> _BRIEF_:
Begin the copy at the line containing "text: limbajele ->" and end it at the final line of the material below, reproducing each line exactly, without images.

> _SOURCE DATA_:
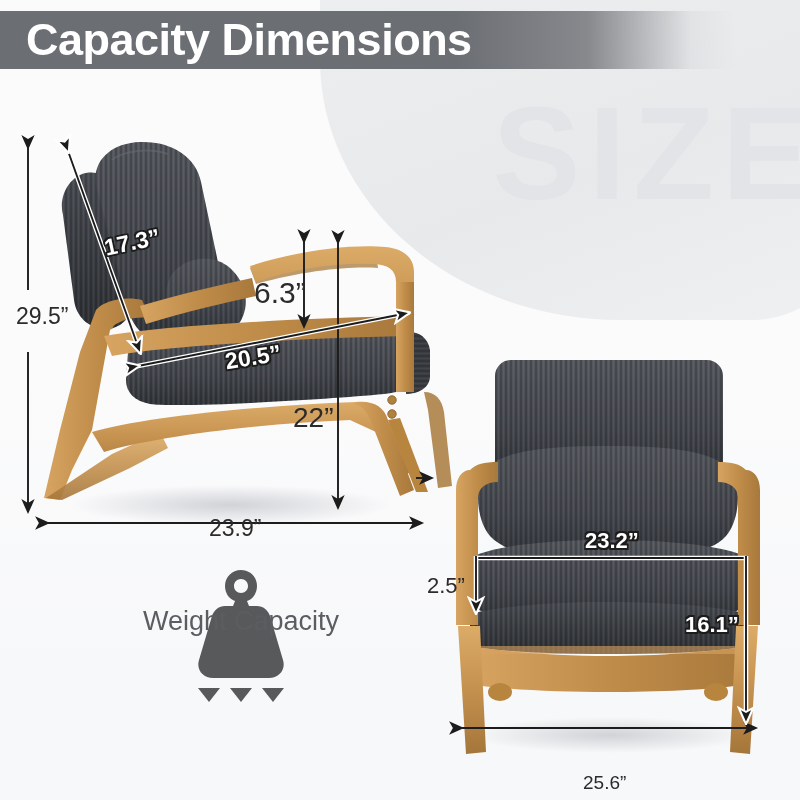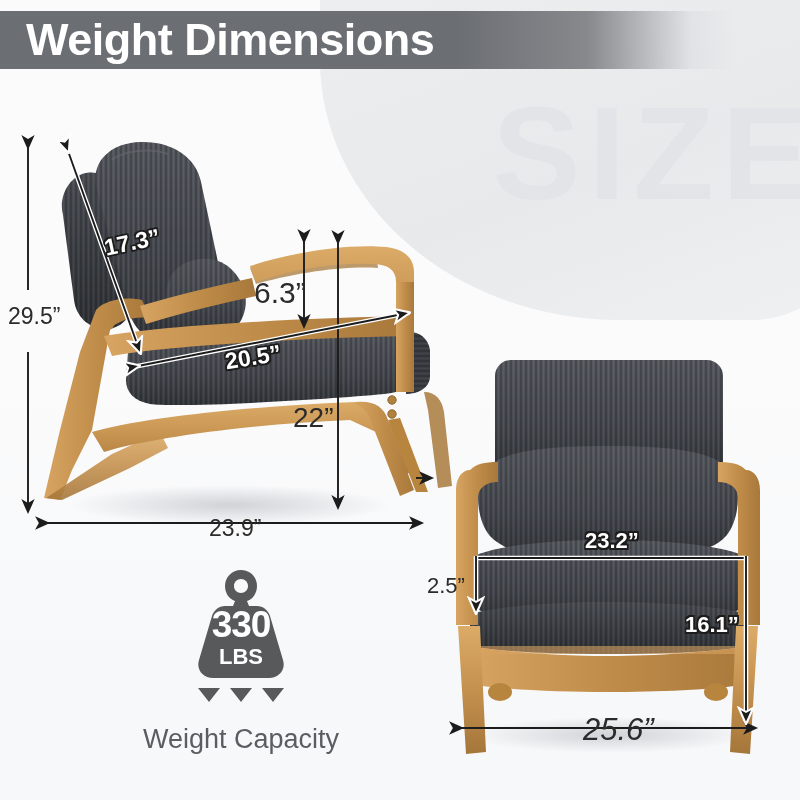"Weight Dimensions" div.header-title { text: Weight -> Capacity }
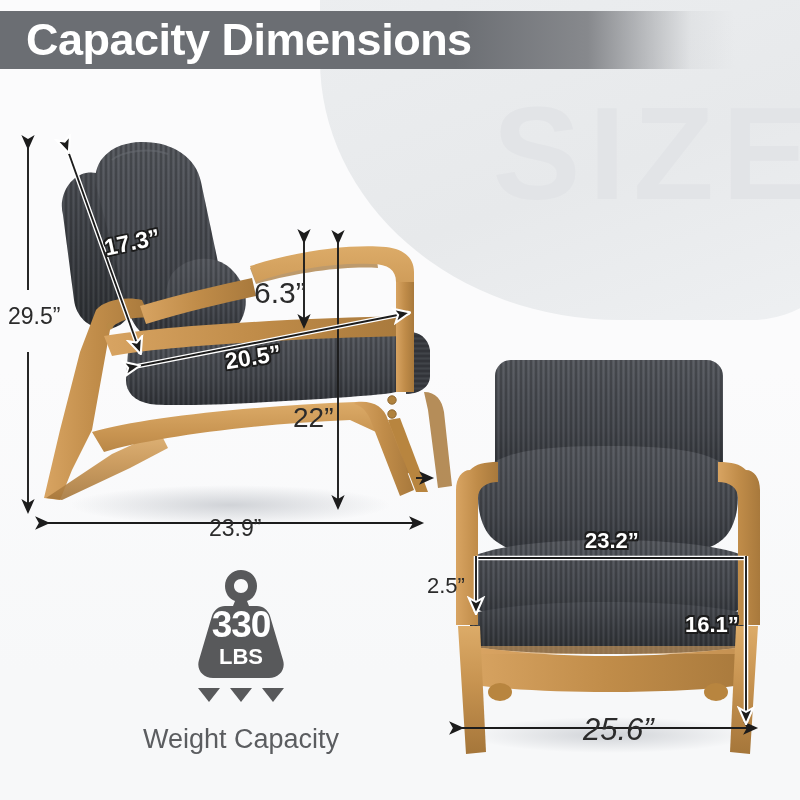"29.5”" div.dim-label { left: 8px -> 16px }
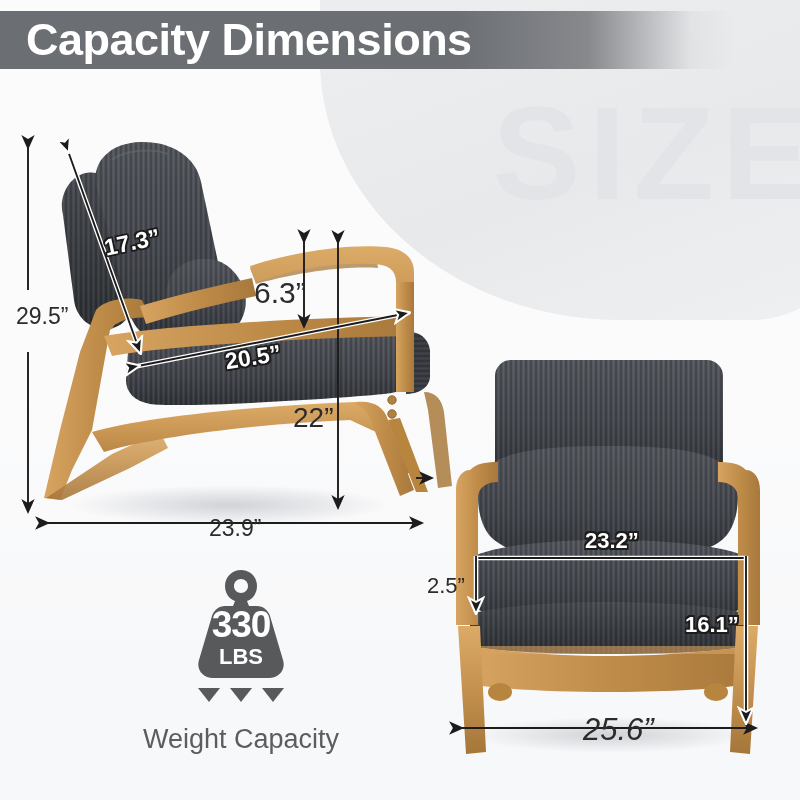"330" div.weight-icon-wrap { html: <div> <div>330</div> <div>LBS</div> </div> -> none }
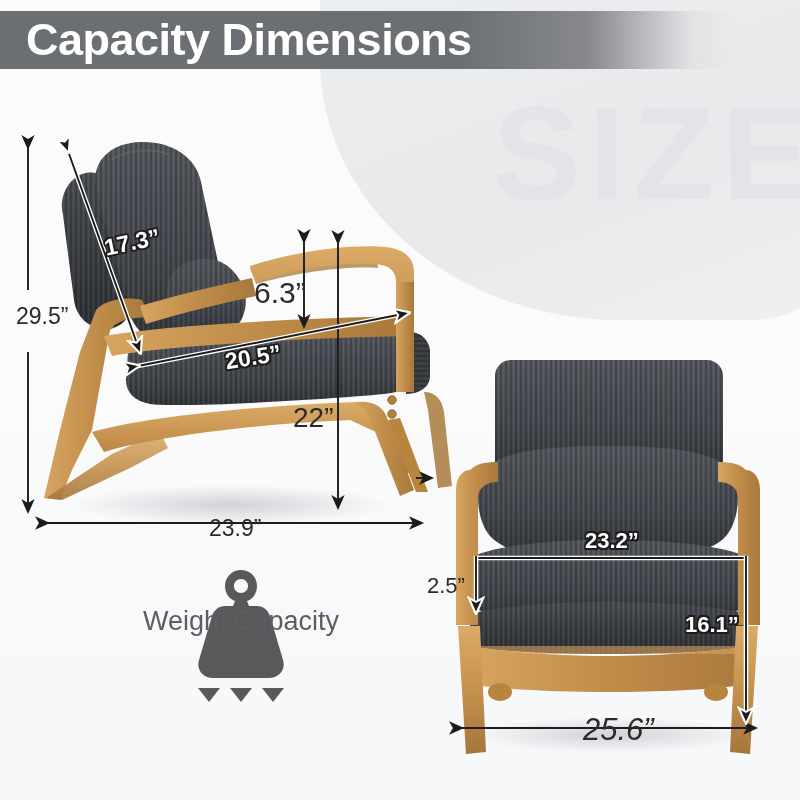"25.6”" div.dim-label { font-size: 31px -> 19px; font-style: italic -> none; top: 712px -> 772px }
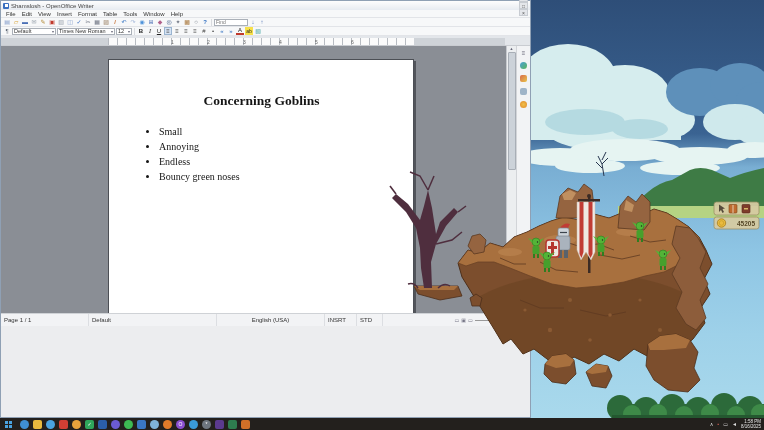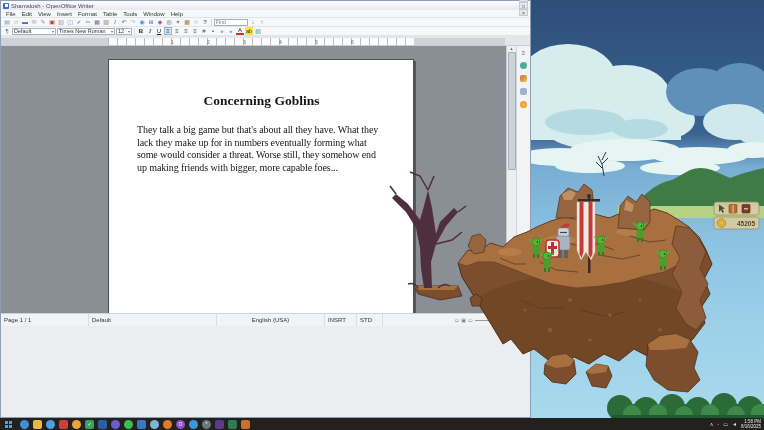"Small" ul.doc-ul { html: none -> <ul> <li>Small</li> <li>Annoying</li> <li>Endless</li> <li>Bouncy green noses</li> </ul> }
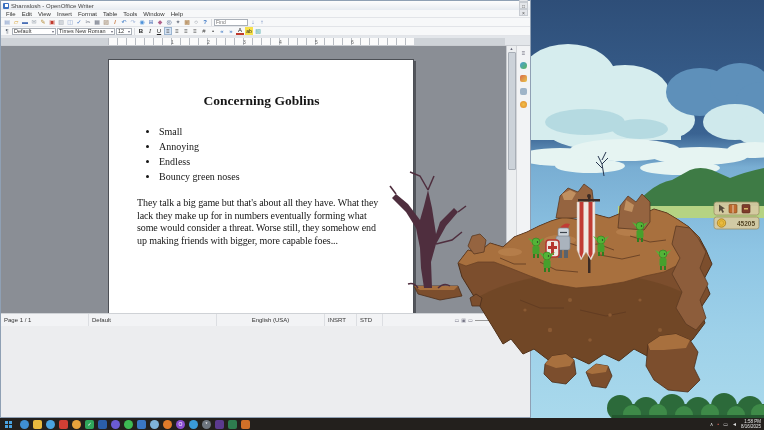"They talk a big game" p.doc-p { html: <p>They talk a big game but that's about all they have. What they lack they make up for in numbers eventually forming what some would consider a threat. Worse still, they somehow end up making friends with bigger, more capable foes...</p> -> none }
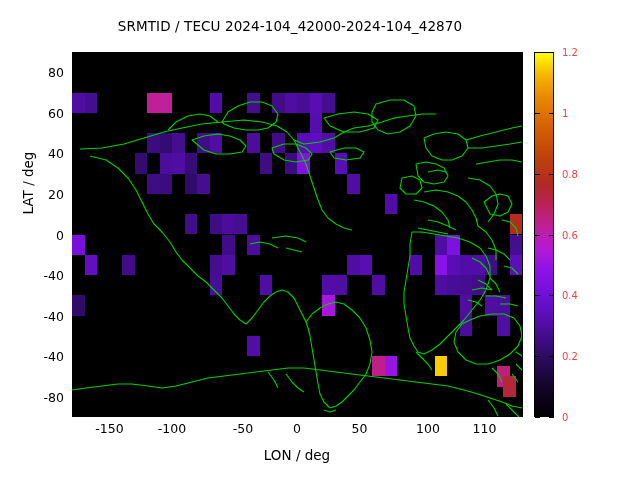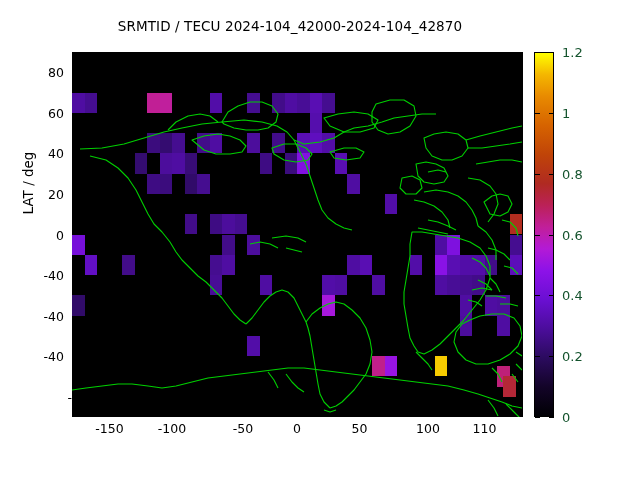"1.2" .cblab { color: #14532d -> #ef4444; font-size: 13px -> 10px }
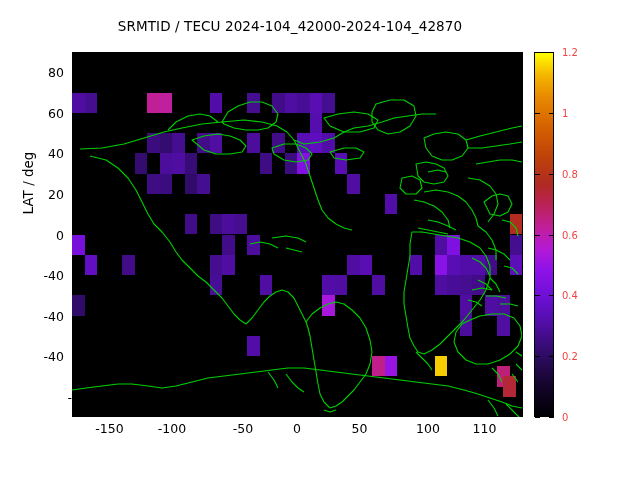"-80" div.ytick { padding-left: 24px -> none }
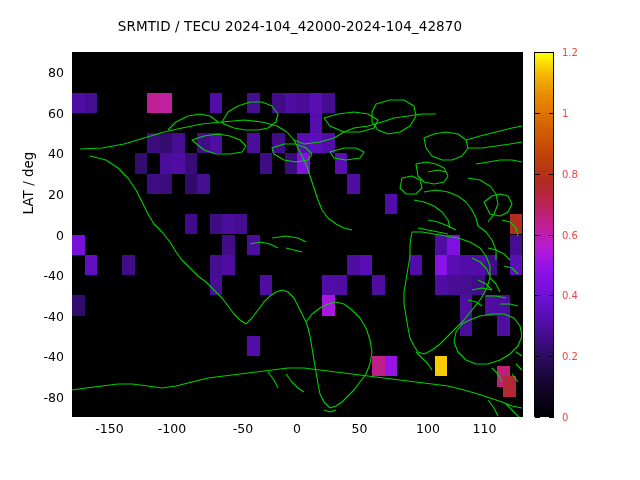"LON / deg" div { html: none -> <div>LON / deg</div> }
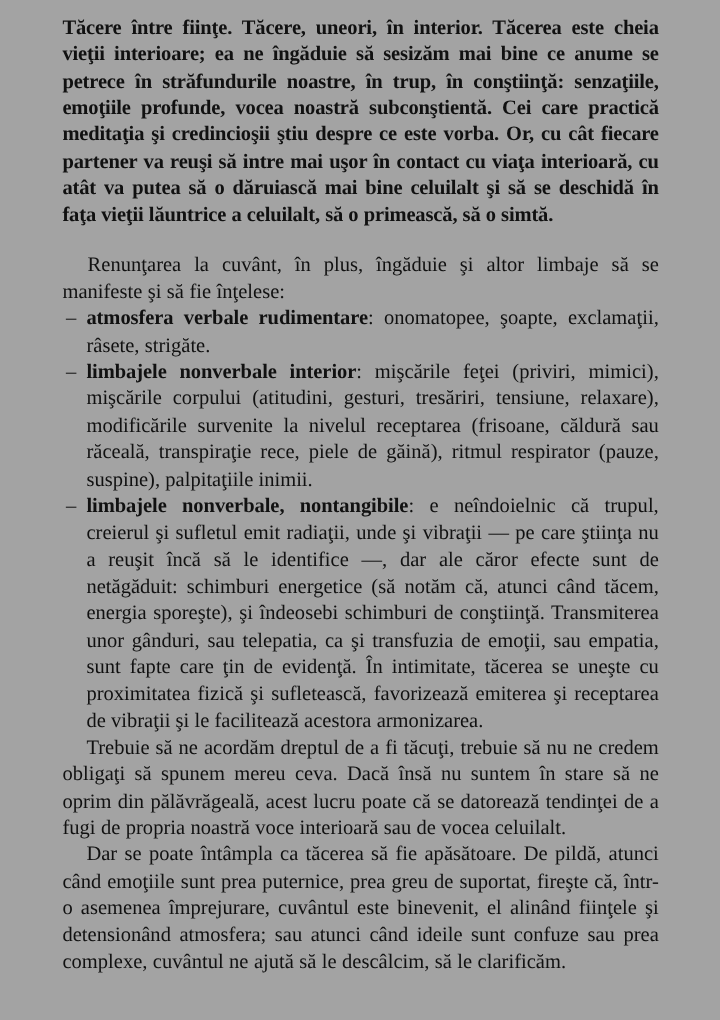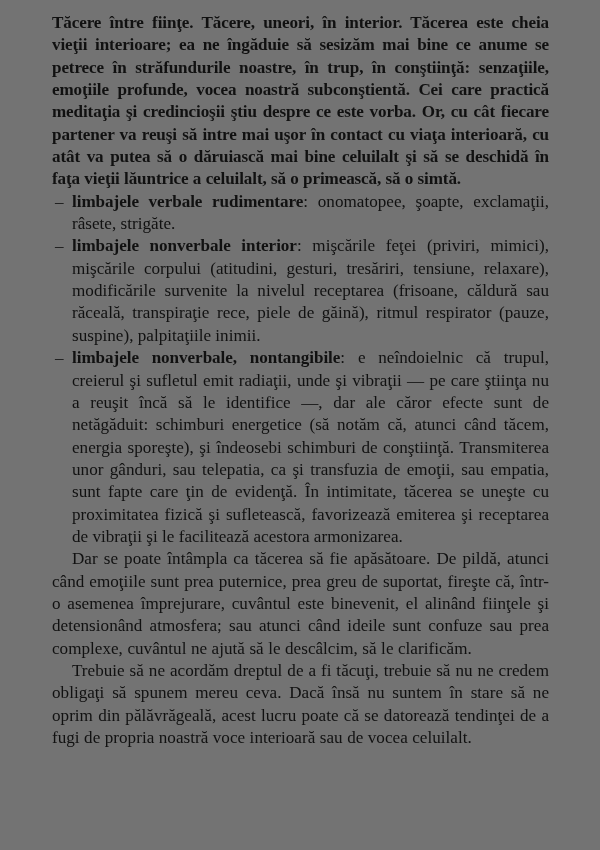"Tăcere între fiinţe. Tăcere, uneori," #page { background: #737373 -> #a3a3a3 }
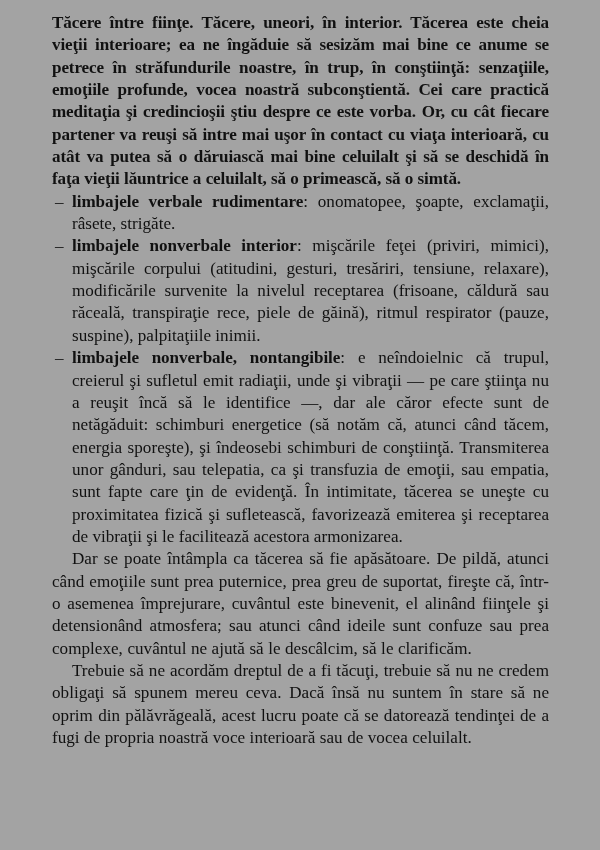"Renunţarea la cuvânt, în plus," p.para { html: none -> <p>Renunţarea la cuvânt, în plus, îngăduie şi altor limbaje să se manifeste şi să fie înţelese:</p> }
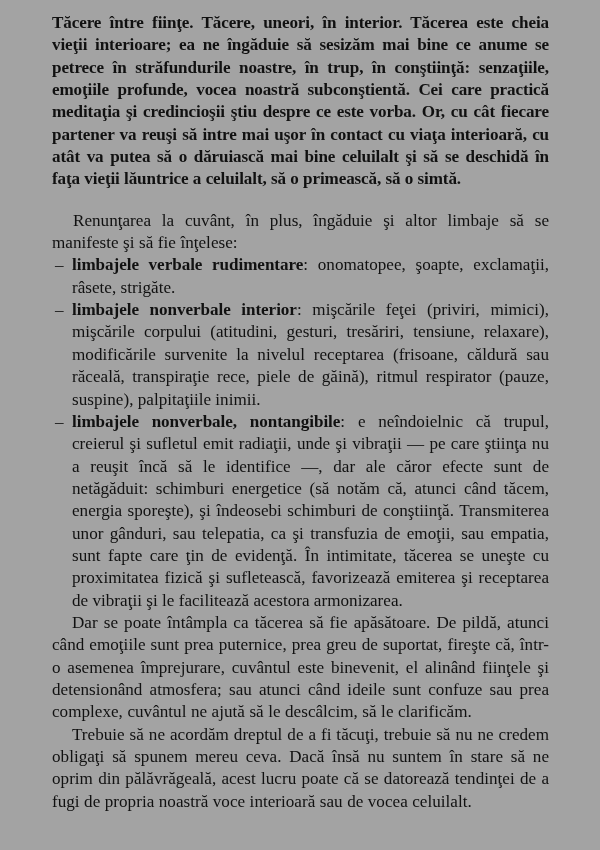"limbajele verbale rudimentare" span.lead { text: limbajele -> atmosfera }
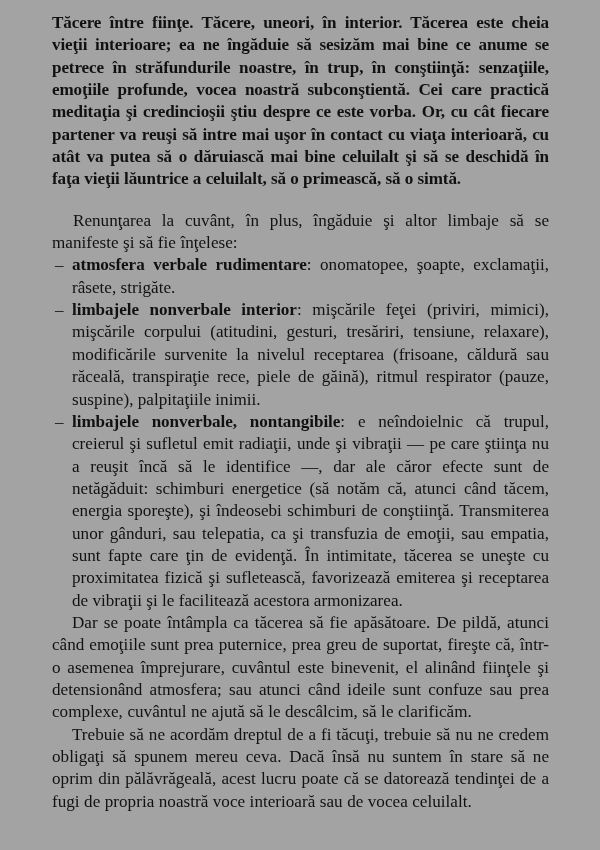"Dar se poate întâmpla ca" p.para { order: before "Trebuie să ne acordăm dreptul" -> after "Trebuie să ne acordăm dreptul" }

> _ANSWER BELOW_:
"limbajele verbale rudimentare" span.lead { text: limbajele -> atmosfera }
"Dar se poate întâmpla ca" p.para { order: before "Trebuie să ne acordăm dreptul" -> after "Trebuie să ne acordăm dreptul" }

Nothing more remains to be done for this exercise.